1. Monday, January 28, 2019, 2-3:30 PM PST (22-23:30 GMT)

Astralytical consulting & the Rise of the Space Age Millennials with Laura Forczyk.



A scientist with entrepreneurial leanings, Laura Seward Forczyk desired to dance on the Moon and explore the stars from a young age. She is the owner of space consulting firm Astralytical focusing on space industry, policy, and science. She also serves as Executive Director of the nonprofit Georgia Space Alliance.

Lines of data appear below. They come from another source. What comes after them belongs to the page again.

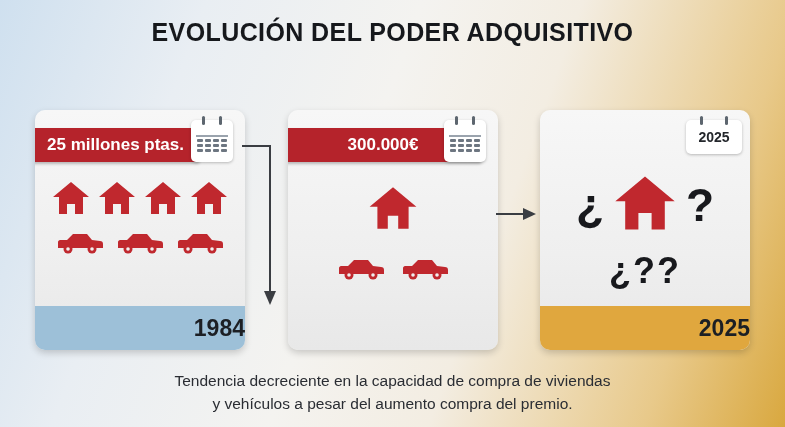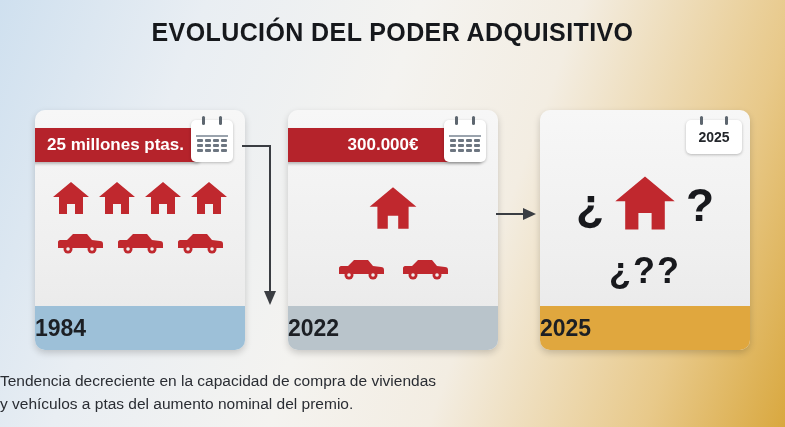"1984" .footer-bar { text-align: left -> right }
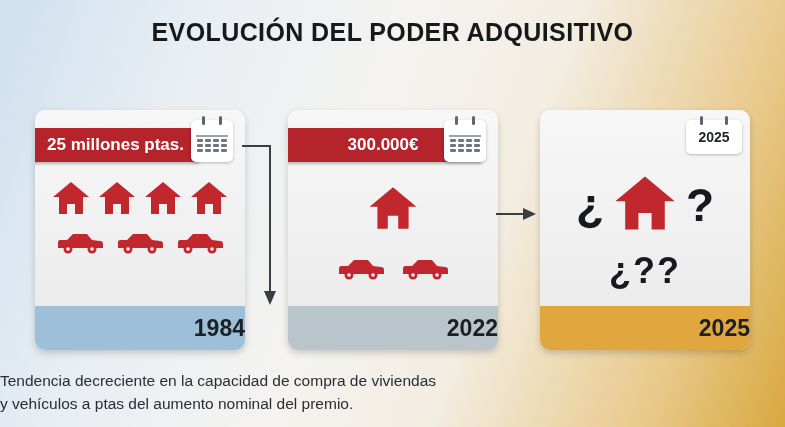"2022" div.footer-bar { html: <div>2022</div> -> none }
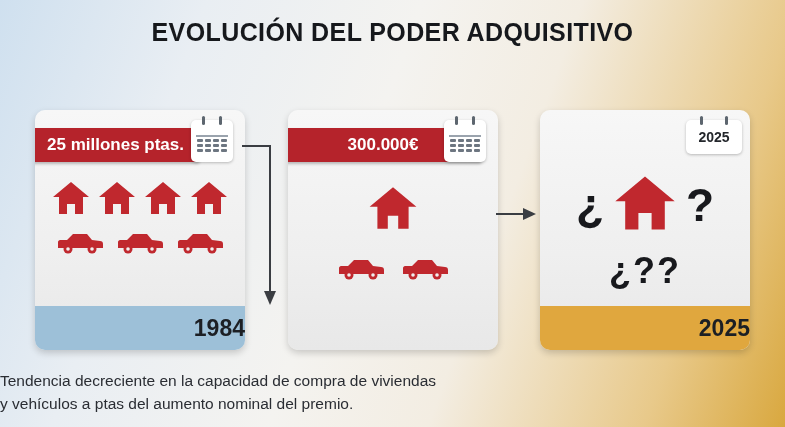"Tendencia decreciente en la capacidad" .caption { text-align: none -> center }
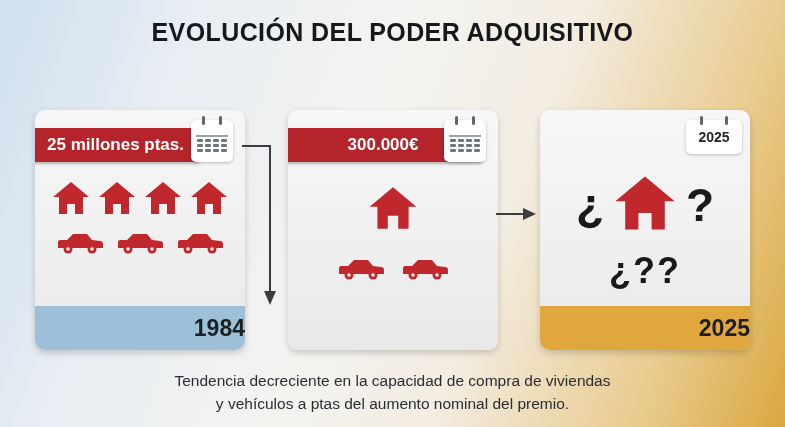"y vehículos a ptas del" div { text: ptas del aumento nominal -> pesar del aumento compra }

Laura has researched astrophysics and planetary science at three NASA centers, flown two parabolic “Zero G” campaigns, and earned NASTAR suborbital astronaut wings. She is a NASA Subject Matter Expert for planetary science missions. She serves on the advisory board for the Lifeboat Foundation and serves as a mentor for the Brooke Owens Fellowship program. She is the author of Rise of the Space Age Millennials.

Prior to forming her own company, Laura ran the Florida office of international startup Swiss Space Systems working to establish parabolic and suborbital flight at KSC, throughout North America, and globally. Laura has also worked as a scientific analyst for the nonprofit Center for the Advancement of Science in Space (ISS National Laboratory) to facilitate over 50 experiments on the International Space Station for the benefit of life on Earth.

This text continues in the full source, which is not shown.